Work request>
From the line containing "tax: 6% = 85.47 -> 6% = 102.38" through the final line of the records, reproduce every line exactly.

Raw data>
- - - -
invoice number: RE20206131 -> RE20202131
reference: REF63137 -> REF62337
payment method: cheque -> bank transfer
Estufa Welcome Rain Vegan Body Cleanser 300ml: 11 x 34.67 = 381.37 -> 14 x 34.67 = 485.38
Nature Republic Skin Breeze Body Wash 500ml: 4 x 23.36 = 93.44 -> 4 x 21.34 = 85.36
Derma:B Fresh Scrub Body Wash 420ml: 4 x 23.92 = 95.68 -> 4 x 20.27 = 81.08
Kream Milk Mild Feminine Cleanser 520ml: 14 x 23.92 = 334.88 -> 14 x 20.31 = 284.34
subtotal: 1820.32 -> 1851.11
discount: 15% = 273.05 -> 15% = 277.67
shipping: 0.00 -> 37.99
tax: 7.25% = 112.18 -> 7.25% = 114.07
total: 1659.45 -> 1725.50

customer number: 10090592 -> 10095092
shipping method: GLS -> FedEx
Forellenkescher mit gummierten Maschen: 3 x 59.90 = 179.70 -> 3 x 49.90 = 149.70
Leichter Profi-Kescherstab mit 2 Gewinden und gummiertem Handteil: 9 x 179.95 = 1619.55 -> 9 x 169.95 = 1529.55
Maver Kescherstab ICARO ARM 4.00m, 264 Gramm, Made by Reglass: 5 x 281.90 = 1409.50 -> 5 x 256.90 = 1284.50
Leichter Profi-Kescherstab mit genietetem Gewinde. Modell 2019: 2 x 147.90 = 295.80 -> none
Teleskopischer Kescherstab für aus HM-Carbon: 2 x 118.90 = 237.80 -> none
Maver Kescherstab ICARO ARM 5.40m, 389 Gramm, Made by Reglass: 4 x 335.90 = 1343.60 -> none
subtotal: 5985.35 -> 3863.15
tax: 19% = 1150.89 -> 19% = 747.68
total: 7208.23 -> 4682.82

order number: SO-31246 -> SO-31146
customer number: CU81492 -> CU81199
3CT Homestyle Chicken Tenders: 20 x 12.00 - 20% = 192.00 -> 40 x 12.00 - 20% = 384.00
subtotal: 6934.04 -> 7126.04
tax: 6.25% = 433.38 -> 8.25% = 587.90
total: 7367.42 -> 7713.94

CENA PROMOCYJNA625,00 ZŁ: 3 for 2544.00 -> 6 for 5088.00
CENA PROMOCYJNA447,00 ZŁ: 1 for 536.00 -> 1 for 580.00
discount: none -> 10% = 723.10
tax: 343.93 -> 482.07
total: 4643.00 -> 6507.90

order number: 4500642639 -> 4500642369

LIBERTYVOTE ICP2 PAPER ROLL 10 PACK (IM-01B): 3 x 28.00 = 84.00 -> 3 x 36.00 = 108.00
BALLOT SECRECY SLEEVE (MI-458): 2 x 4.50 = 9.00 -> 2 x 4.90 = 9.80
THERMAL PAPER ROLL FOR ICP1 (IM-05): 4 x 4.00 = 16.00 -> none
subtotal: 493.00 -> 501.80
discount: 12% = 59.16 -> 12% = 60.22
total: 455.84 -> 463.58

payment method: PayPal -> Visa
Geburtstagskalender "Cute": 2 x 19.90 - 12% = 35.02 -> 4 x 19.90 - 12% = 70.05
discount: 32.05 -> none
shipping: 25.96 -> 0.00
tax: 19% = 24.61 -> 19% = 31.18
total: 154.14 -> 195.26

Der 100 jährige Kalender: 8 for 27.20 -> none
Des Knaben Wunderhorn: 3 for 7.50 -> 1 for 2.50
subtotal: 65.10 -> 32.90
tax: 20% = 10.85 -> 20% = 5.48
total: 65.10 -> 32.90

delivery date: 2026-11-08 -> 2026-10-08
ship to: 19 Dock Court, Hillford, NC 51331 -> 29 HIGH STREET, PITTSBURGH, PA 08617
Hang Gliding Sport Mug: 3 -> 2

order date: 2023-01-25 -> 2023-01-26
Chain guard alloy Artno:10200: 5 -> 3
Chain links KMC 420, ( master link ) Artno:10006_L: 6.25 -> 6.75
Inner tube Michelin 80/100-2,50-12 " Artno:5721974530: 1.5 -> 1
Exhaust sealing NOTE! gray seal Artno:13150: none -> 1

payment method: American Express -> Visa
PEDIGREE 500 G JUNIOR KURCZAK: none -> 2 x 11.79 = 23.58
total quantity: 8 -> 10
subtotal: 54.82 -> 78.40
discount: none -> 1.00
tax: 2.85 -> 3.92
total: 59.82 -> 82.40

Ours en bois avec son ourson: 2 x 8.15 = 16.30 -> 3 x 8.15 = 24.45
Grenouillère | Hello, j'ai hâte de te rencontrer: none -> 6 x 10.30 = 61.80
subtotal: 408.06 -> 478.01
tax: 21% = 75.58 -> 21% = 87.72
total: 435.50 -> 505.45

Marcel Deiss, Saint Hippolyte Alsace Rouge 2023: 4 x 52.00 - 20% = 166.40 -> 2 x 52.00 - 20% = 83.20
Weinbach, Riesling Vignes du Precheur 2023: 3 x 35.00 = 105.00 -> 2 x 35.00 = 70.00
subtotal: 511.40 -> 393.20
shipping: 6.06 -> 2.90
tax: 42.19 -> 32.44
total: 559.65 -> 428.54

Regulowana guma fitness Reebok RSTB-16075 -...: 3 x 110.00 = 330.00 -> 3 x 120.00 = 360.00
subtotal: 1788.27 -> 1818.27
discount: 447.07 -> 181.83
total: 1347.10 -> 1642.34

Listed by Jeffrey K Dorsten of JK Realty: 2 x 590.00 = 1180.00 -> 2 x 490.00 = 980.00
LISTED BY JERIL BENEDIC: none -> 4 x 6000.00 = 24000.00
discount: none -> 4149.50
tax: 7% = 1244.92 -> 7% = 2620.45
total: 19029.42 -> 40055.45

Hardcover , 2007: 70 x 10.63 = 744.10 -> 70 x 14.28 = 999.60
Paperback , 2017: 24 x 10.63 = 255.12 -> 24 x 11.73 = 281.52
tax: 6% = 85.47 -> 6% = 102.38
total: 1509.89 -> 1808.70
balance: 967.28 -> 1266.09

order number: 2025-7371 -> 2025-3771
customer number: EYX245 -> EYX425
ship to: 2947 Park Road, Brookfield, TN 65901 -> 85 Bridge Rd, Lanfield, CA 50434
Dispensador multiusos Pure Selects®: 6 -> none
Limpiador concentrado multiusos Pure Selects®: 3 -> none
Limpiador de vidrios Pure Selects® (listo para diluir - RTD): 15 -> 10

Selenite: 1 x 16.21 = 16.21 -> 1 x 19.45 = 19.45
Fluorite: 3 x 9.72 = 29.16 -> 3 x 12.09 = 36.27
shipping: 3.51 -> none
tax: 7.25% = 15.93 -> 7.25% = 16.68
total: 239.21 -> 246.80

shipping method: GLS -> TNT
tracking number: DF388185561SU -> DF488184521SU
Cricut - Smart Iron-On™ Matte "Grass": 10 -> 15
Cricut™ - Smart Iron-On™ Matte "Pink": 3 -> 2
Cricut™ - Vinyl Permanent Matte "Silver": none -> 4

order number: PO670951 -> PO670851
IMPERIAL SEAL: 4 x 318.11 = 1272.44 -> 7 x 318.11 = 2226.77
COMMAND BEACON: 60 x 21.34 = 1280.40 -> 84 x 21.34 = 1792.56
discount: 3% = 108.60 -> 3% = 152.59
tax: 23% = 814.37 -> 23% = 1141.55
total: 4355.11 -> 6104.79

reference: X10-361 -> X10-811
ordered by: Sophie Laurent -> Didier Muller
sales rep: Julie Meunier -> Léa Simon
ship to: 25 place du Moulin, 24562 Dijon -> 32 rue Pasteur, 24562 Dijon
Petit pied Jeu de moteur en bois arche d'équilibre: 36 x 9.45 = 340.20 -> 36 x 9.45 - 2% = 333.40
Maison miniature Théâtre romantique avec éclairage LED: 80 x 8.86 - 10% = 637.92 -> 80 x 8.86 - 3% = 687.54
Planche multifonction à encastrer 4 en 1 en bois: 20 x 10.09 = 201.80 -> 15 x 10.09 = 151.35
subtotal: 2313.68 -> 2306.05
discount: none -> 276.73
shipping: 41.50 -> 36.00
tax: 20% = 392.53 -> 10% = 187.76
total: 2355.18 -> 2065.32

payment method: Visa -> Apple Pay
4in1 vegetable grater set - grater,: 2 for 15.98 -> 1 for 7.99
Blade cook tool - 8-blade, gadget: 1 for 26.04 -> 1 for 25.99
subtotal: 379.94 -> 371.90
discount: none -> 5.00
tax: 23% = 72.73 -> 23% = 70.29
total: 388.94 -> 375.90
- - - -
Answer to this exercise>
tax: 6% = 85.47 -> 6% = 102.38
total: 1509.89 -> 1808.70
balance: 967.28 -> 1266.09

order number: 2025-7371 -> 2025-3771
customer number: EYX245 -> EYX425
ship to: 2947 Park Road, Brookfield, TN 65901 -> 85 Bridge Rd, Lanfield, CA 50434
Dispensador multiusos Pure Selects®: 6 -> none
Limpiador concentrado multiusos Pure Selects®: 3 -> none
Limpiador de vidrios Pure Selects® (listo para diluir - RTD): 15 -> 10

Selenite: 1 x 16.21 = 16.21 -> 1 x 19.45 = 19.45
Fluorite: 3 x 9.72 = 29.16 -> 3 x 12.09 = 36.27
shipping: 3.51 -> none
tax: 7.25% = 15.93 -> 7.25% = 16.68
total: 239.21 -> 246.80

shipping method: GLS -> TNT
tracking number: DF388185561SU -> DF488184521SU
Cricut - Smart Iron-On™ Matte "Grass": 10 -> 15
Cricut™ - Smart Iron-On™ Matte "Pink": 3 -> 2
Cricut™ - Vinyl Permanent Matte "Silver": none -> 4

order number: PO670951 -> PO670851
IMPERIAL SEAL: 4 x 318.11 = 1272.44 -> 7 x 318.11 = 2226.77
COMMAND BEACON: 60 x 21.34 = 1280.40 -> 84 x 21.34 = 1792.56
discount: 3% = 108.60 -> 3% = 152.59
tax: 23% = 814.37 -> 23% = 1141.55
total: 4355.11 -> 6104.79

reference: X10-361 -> X10-811
ordered by: Sophie Laurent -> Didier Muller
sales rep: Julie Meunier -> Léa Simon
ship to: 25 place du Moulin, 24562 Dijon -> 32 rue Pasteur, 24562 Dijon
Petit pied Jeu de moteur en bois arche d'équilibre: 36 x 9.45 = 340.20 -> 36 x 9.45 - 2% = 333.40
Maison miniature Théâtre romantique avec éclairage LED: 80 x 8.86 - 10% = 637.92 -> 80 x 8.86 - 3% = 687.54
Planche multifonction à encastrer 4 en 1 en bois: 20 x 10.09 = 201.80 -> 15 x 10.09 = 151.35
subtotal: 2313.68 -> 2306.05
discount: none -> 276.73
shipping: 41.50 -> 36.00
tax: 20% = 392.53 -> 10% = 187.76
total: 2355.18 -> 2065.32

payment method: Visa -> Apple Pay
4in1 vegetable grater set - grater,: 2 for 15.98 -> 1 for 7.99
Blade cook tool - 8-blade, gadget: 1 for 26.04 -> 1 for 25.99
subtotal: 379.94 -> 371.90
discount: none -> 5.00
tax: 23% = 72.73 -> 23% = 70.29
total: 388.94 -> 375.90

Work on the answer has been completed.